If they just clipped the feathers it won't be a problem, next time the goose molts he will grow new ones.


----------



## danicelia24 (Jul 16, 2013)

Shoebox said:


> If they just clipped the feathers it won't be a problem, next time the goose molts he will grow new ones.


How often do they molt and I will get pictures of his wings tomorrow


----------



## Shoebox (Apr 18, 2012)

With a quick Google search it looks like geese molt in the june-july months, and during that time they can not fly until the new flight feathers grow in. Are you sure they were clipped and he's not in the middle of a molt?


----------



## danicelia24 (Jul 16, 2013)

Shoebox said:


> With a quick Google search it looks like geese molt in the june-july months, and during that time they can not fly until the new flight feathers grow in. Are you sure they were clipped and he's not in the middle of a molt?

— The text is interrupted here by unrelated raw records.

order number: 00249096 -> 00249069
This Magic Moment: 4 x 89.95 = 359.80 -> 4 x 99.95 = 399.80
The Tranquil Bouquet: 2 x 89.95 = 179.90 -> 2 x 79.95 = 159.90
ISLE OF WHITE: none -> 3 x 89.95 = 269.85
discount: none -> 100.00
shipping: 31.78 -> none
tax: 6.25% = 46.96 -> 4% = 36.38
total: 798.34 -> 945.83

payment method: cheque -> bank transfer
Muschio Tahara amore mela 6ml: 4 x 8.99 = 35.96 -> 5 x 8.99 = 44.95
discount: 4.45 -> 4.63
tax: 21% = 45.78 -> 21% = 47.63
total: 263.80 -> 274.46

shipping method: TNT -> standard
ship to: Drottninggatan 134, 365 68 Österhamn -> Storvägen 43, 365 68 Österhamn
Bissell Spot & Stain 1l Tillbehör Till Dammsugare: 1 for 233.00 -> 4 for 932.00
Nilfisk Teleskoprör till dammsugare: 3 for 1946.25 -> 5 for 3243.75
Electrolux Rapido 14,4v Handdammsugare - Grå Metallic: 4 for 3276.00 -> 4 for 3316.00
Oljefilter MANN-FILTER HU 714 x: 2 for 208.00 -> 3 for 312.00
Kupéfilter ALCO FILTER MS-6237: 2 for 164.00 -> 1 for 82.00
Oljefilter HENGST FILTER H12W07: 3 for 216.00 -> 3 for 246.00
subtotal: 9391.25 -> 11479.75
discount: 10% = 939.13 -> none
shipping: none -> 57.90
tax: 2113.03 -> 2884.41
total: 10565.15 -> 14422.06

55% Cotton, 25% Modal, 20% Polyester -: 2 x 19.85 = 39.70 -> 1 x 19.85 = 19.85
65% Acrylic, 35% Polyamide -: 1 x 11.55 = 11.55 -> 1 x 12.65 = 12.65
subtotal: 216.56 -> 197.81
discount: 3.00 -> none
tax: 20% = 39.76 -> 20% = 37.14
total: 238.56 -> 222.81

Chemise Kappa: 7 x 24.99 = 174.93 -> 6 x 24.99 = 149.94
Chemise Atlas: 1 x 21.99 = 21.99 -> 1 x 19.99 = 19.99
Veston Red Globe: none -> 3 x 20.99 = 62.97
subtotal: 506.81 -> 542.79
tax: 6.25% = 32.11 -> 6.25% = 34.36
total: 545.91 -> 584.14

Well here are some pics of his wings.


----------



## Cat (Jul 26, 2008)

A clip will leave smooth edges. Those look tattered like maybe something tried to get him or he molts poorly. I had a duck that would look like something the dog dragged home for about 3 weeks until the new feathers came in.
_Posted via Mobile Device_


----------



## Shoebox (Apr 18, 2012)

yeah, that is not a clip, I agree with Cat. If he's in the middle of a molt, the feathers should grow back soon. If something disturbed the molt, it will be a year before he gets new feathers in - but he will get them back regardless.


----------